Is Your Fatigue From Anemia But No One Is Finding It?
Fatigue is one of the more common complaints that brings people to see their Primary Care Provider and even accounts for a loss of productive work days. As most people know, fatigue can stem from so many different sources including food allergies, insomnia, thyroid problems, Lyme Disease, chronic pain, adrenal dysfunction and so much more. Another very common cause of fatigue is anemia, typically defined as a deficiency of the oxygen carrying components of the blood, either the red blood cells themselves or the amount of hemoglobin within the red blood cell. Anemia itself has a multitude of possible sources and is beyond the scope of this article, however, important to note is that the presence of anemia can be foundational to other unresolved health issues.

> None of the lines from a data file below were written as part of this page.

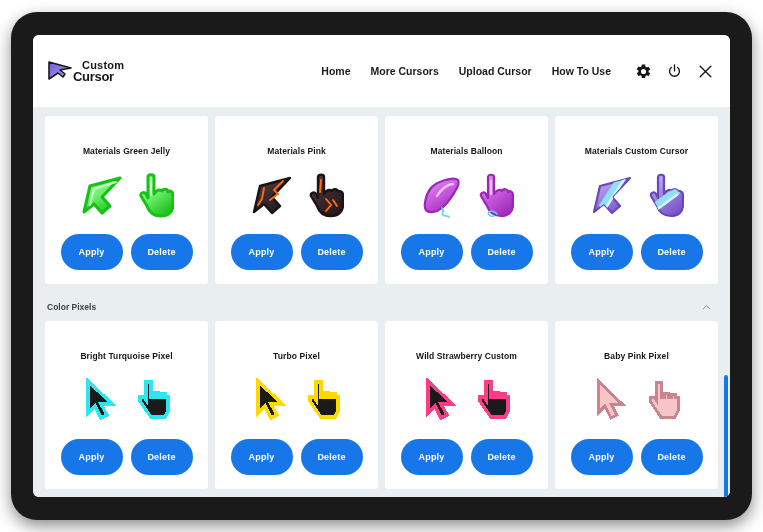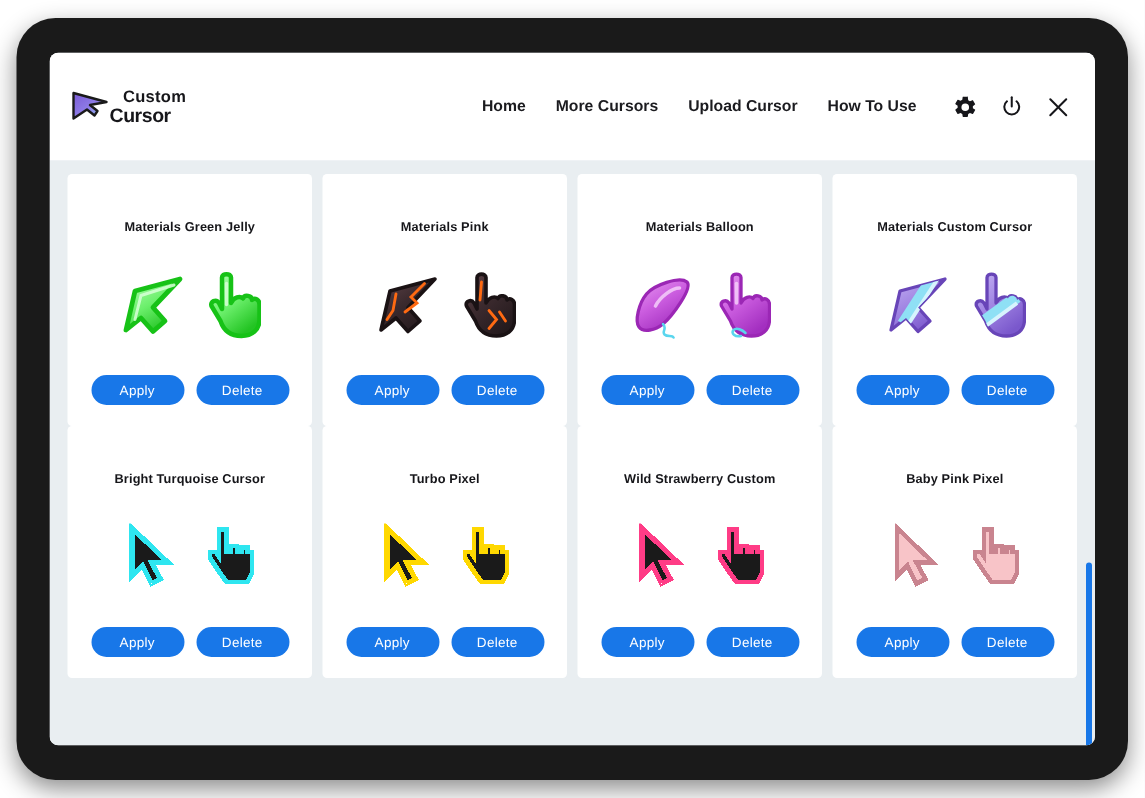--- a/index.html
+++ b/index.html
@@ -123,23 +123,23 @@
     gap: 8px;
     padding-bottom: 14px;
   }
   .btn {
     background: #1877e8;
     color: #ffffff;
     border: none;
     border-radius: 20px;
     font-family: "Liberation Sans", sans-serif;
     font-size: 9px;
-    font-weight: 400;
+    font-weight: 700;
     width: 62px;
-    height: 20px;
+    height: 36px;
     cursor: pointer;
     letter-spacing: .2px;
   }
 
   
   .section-bar {
     height: 28px;
     display: flex;
     align-items: center;
     padding: 0 18px 0 14px;
@@ -366,25 +366,31 @@
                   </g>
                 </svg>
               </div>
               <div class="btn-row">
                 <button class="btn">Apply</button>
                 <button class="btn">Delete</button>
               </div>
             </div>
           </div>
 
+          <div class="section-bar">
+            <span class="section-title">Color Pixels</span>
+            <svg class="section-chevron" viewBox="0 0 24 24">
+              <polyline points="5,15 12,8 19,15" fill="none" stroke="#7d8a93" stroke-width="2" stroke-linecap="round" stroke-linejoin="round"></polyline>
+            </svg>
+          </div>
 
           <div class="card-row" style="padding-top:0;">
 
             <div class="card">
-              <div class="card-title">Bright Turquoise Cursor</div>
+              <div class="card-title">Bright Turquoise Pixel</div>
               <div class="cursor-pair">
                 <svg width="40" height="44" viewBox="0 0 40 44" shape-rendering="crispEdges">
                   <path d="M5 3 L5 35 L12 28 L18 40 L24 37 L18 26 L29 26 Z" fill="#1a1a1a" stroke="#2ee6f0" stroke-width="3.4" stroke-linejoin="miter"></path>
                 </svg>
                 <svg width="38" height="44" viewBox="0 0 38 44" shape-rendering="crispEdges">
                   <path d="M13 4 l5 0 l0 15 l3 0 l0-4 l4 0 l0 4 l3 0 l0-3 l4 0 l0 3 l3 0 l0 14 l-3 6 l-14 0 l-5-7 l-6-9 l0-4 l4 0 l2 3 z" fill="#1a1a1a" stroke="#2ee6f0" stroke-width="3.2" stroke-linejoin="miter"></path>
                 </svg>
               </div>
               <div class="btn-row">
                 <button class="btn">Apply</button>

That’s why it is so important to discover if anemia is present as well as to understand how its presence can be hidden on a routine blood test if you are dehydrated at the time of your blood draw.
As a Physical Therapist, I am suspicious of anemia when someone is trying to follow through with a prescribed rehab program but can’t due to fatigue, light headedness, disproportional shortness of breath, extended heart rate recovery time, or even increased breath rate, heart rate, weakness or pallor at rest.
Additionally, as a Nutritionist, I am on alert when someone is on an anemia prone diet like vegan or vegetarian or when I see food diaries that are low in leafy greens, veggies, and legumes. I am highly suspicious of anemia when someone shows evidence of a malabsorption condition such as Gluten Intolerance. I ask about stool color and consistency and look for paleness in the lower eyelids, nail beds and palmer creases. Just as Xray, MRI and surgical reports provide me with all of the orthopedic data I need when treating someone as a Physical Therapist, knowing the results from blood work, glucose studies and GI workups that a physician has ordered also round out the patient’s total picture when I am working with someone on Nutritional Therapy.
Your Primary care Provider will test for anemia usually by ordering a standard blood panel called a Complete Blood Count (CBC). It is looking for the anemia markers I first mentioned about red blood cells and hemoglobin. Red blood cells are a solid particle in the blood and are quantified in relation to the liquid portion of the blood sample. If you happen to be dehydrated (lacking adequate fluid) at the time of your blood draw, then the proportion of solid particles (cells) to the liquid portion of your blood will be skewed and it will look like you have more red blood cells than you actually do. Your blood values can look normal and if you really are anemic, it may have been missed! That’s why it is imperative that you hydrate sufficiently the day before your blood draw and even drink a glass of water upon waking the morning of your blood test.
On your last blood draw for your annual physical were you told to be adequately hydrated? These are simple instructions that could make the difference of finding a possible cause of your chronic fatigue or not!